▶ **Brief**: Please copy every line from the records below that contains the string "LEATHER".

═════ Given data ═════

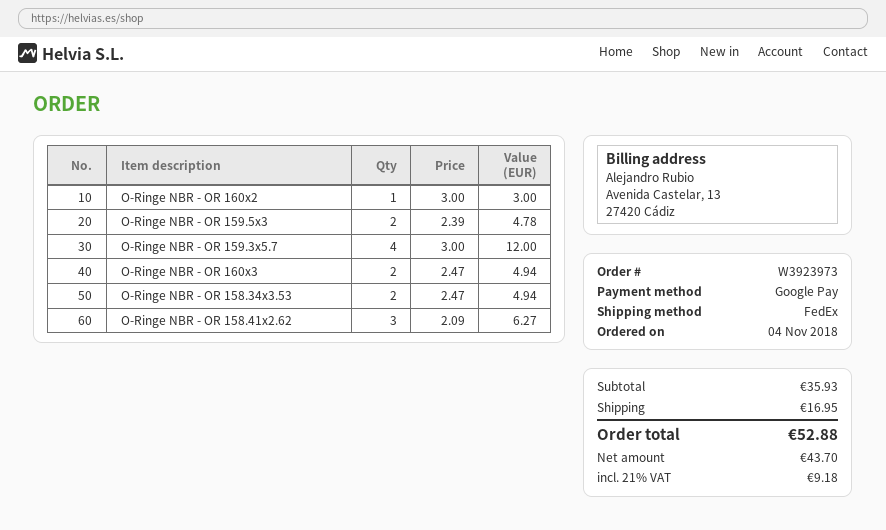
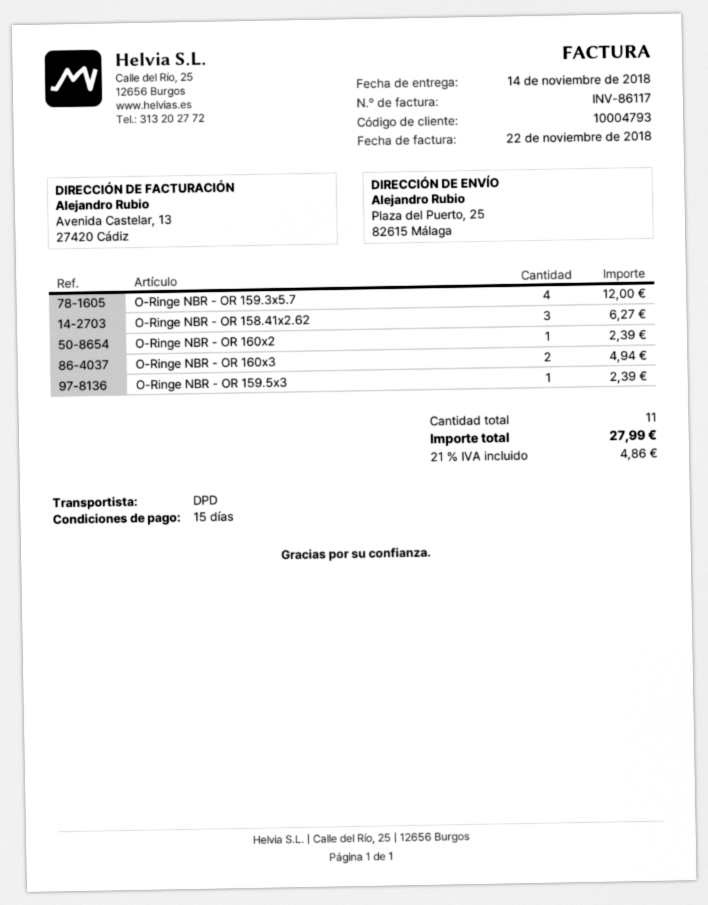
shipping method: FedEx -> DPD
O-Ringe NBR - OR 160x2: 1 for 3.00 -> 1 for 2.39
O-Ringe NBR - OR 159.5x3: 2 for 4.78 -> 1 for 2.39
O-Ringe NBR - OR 158.34x3.53: 2 for 4.94 -> none
shipping: 16.95 -> none
tax: 21% = 9.18 -> 21% = 4.86
total: 52.88 -> 27.99

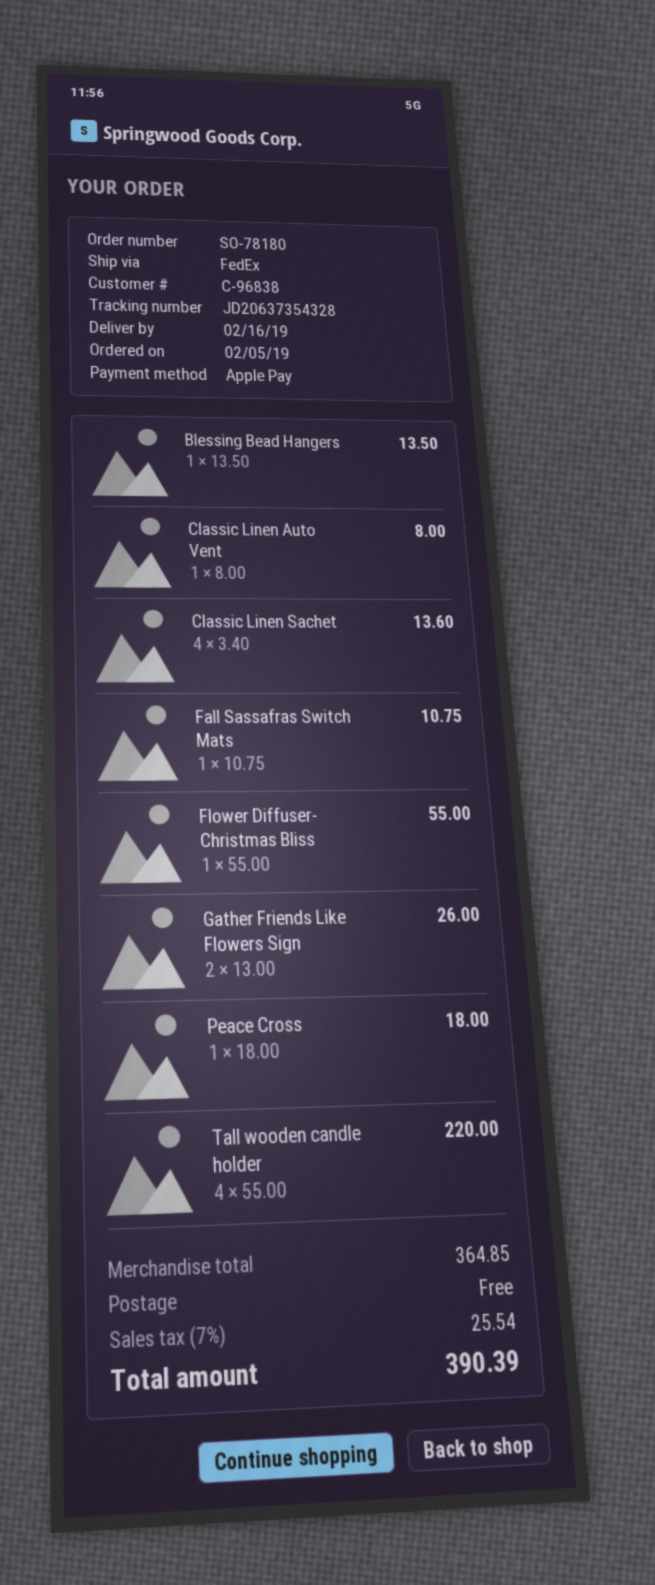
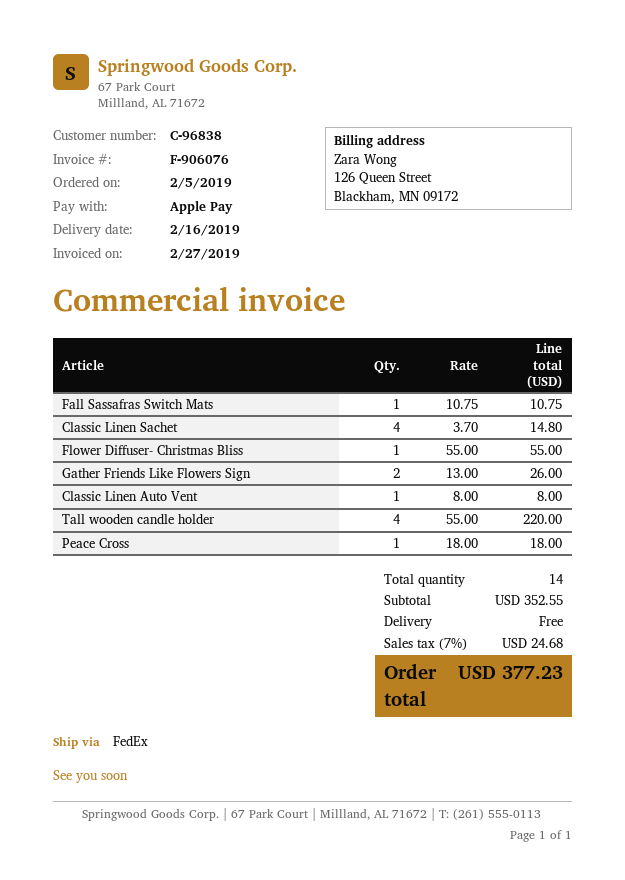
Blessing Bead Hangers: 1 x 13.50 = 13.50 -> none
Classic Linen Sachet: 4 x 3.40 = 13.60 -> 4 x 3.70 = 14.80
subtotal: 364.85 -> 352.55
tax: 7% = 25.54 -> 7% = 24.68
total: 390.39 -> 377.23

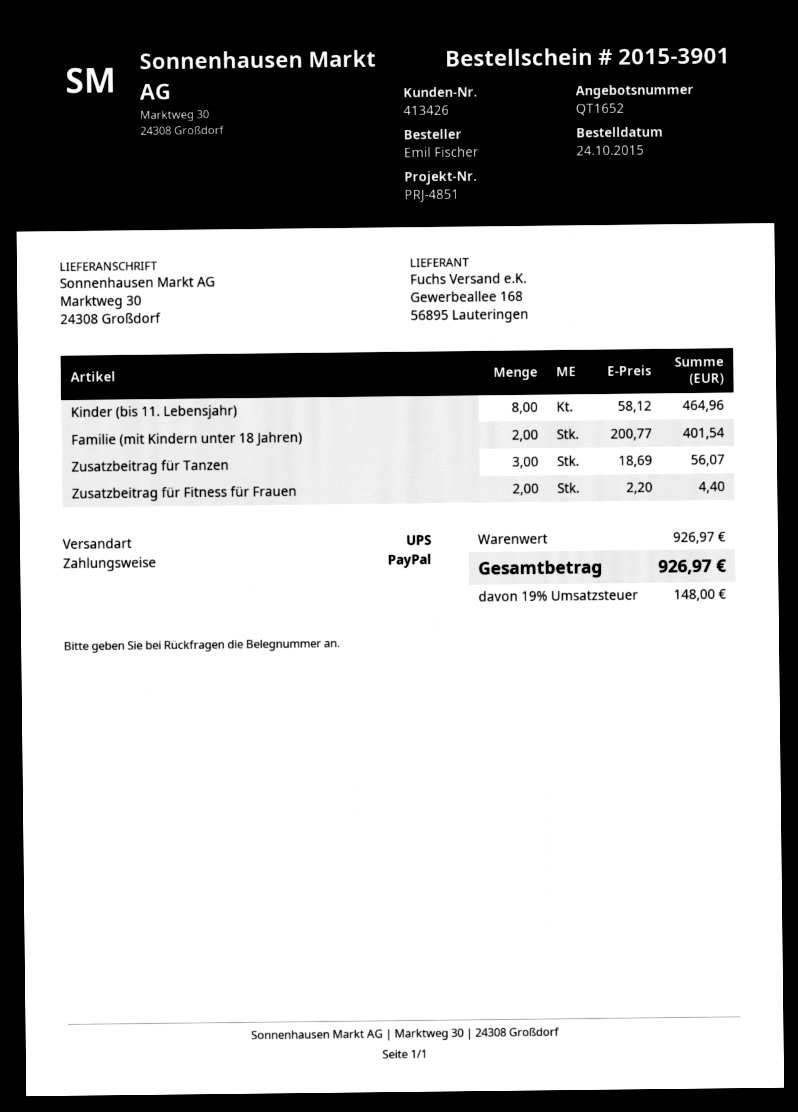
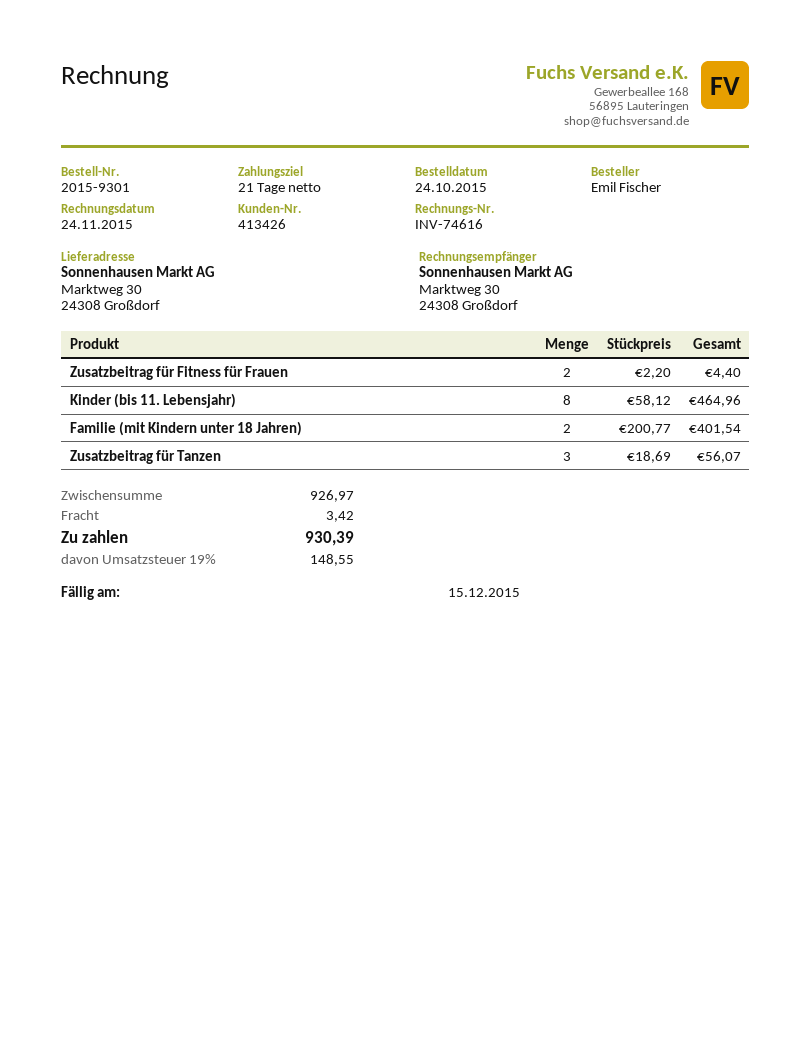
order number: 2015-3901 -> 2015-9301
shipping: none -> 3.42
tax: 19% = 148.00 -> 19% = 148.55
total: 926.97 -> 930.39

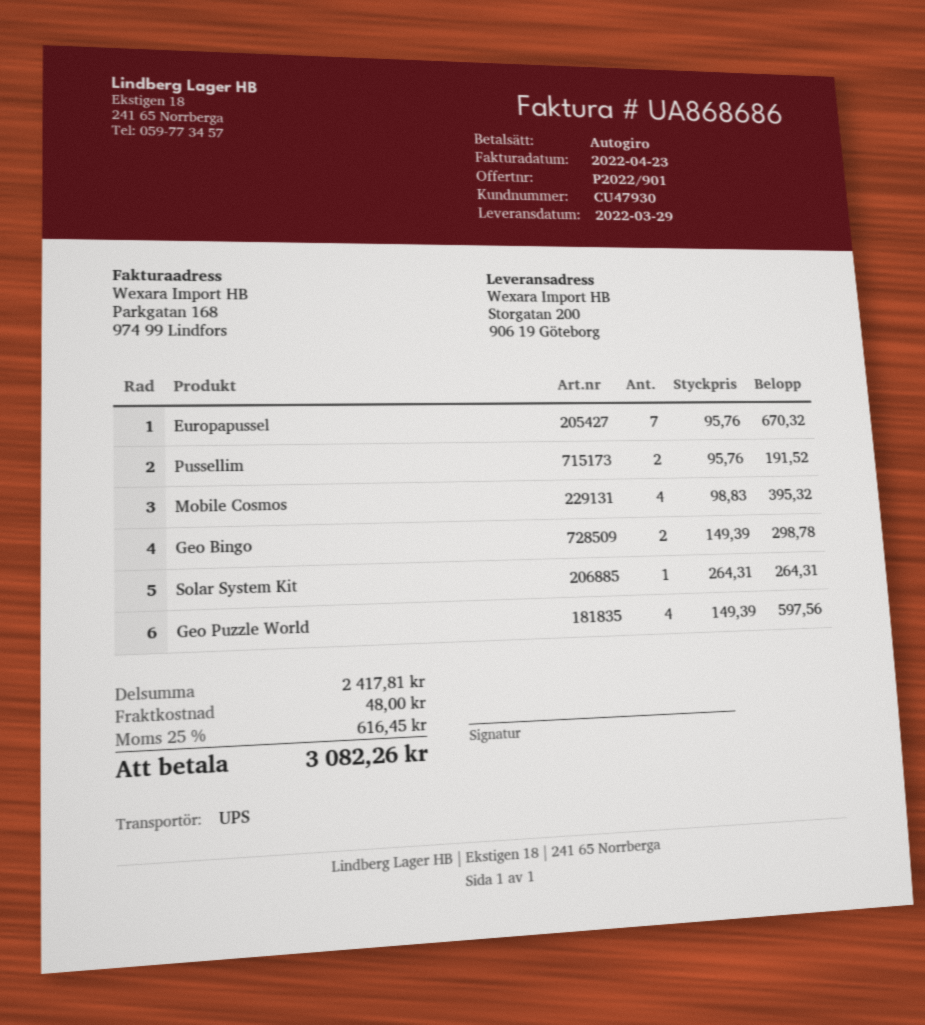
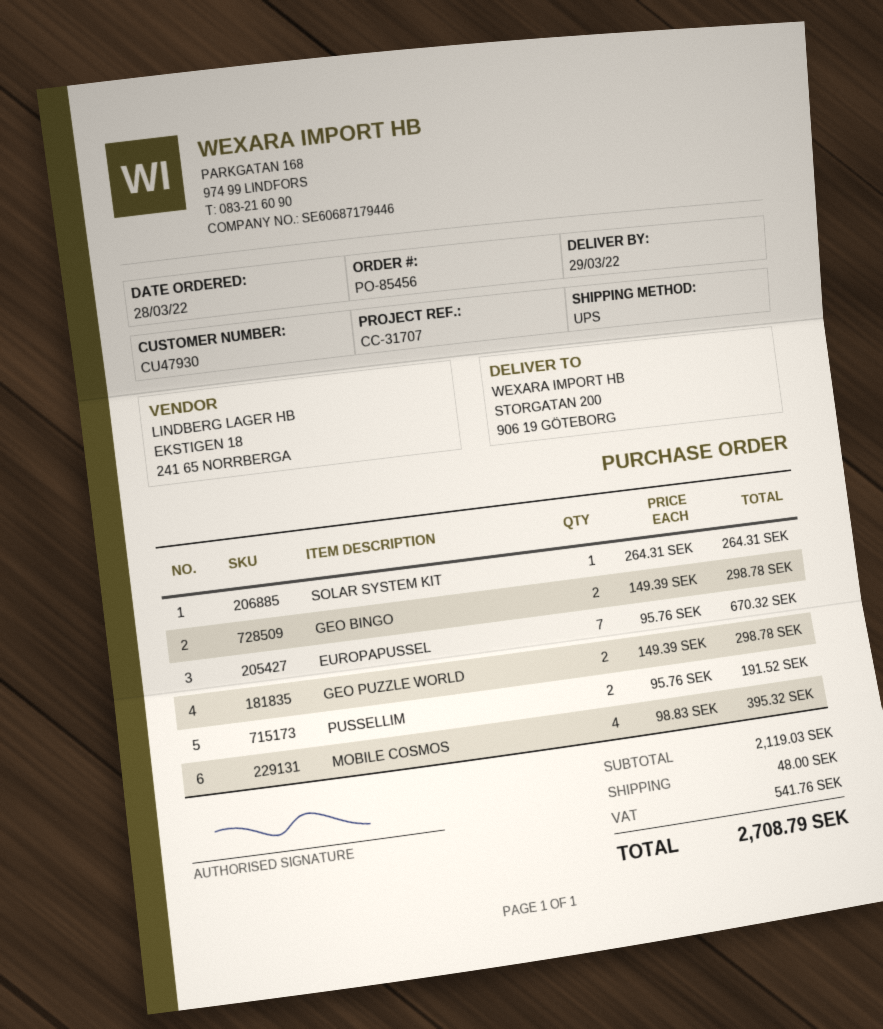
Geo Puzzle World: 4 x 149.39 = 597.56 -> 2 x 149.39 = 298.78
subtotal: 2417.81 -> 2119.03
tax: 616.45 -> 541.76
total: 3082.26 -> 2708.79

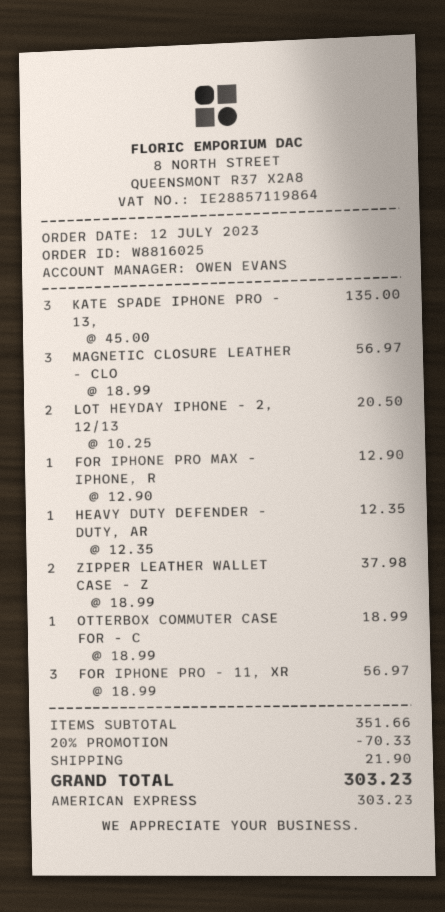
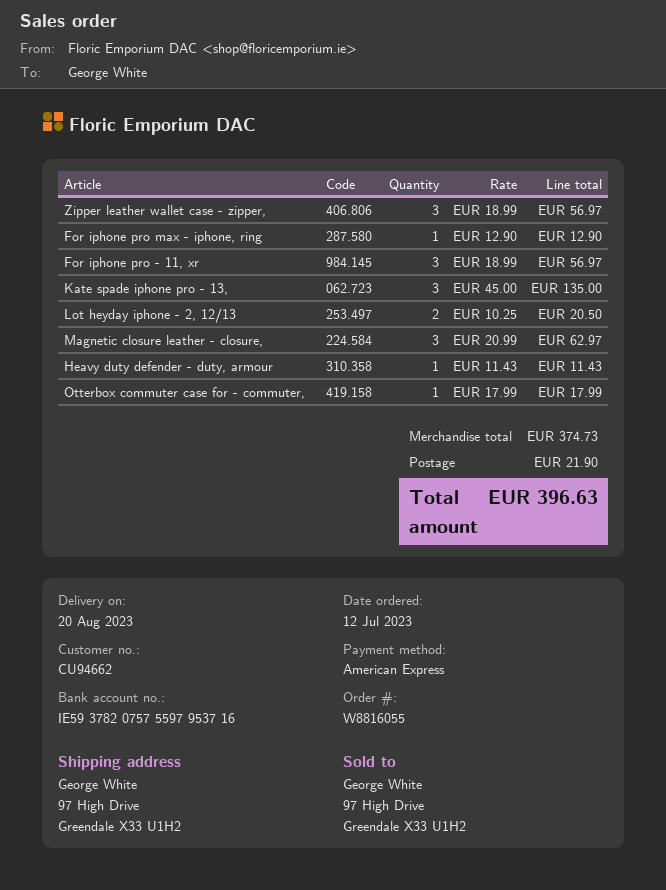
order number: W8816025 -> W8816055
MAGNETIC CLOSURE LEATHER - CLO: 3 x 18.99 = 56.97 -> 3 x 20.99 = 62.97
HEAVY DUTY DEFENDER - DUTY, AR: 1 x 12.35 = 12.35 -> 1 x 11.43 = 11.43
ZIPPER LEATHER WALLET CASE - Z: 2 x 18.99 = 37.98 -> 3 x 18.99 = 56.97
OTTERBOX COMMUTER CASE FOR - C: 1 x 18.99 = 18.99 -> 1 x 17.99 = 17.99
subtotal: 351.66 -> 374.73
discount: 20% = 70.33 -> none
total: 303.23 -> 396.63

═════

▶ **Answer box**:
MAGNETIC CLOSURE LEATHER - CLO: 3 x 18.99 = 56.97 -> 3 x 20.99 = 62.97
ZIPPER LEATHER WALLET CASE - Z: 2 x 18.99 = 37.98 -> 3 x 18.99 = 56.97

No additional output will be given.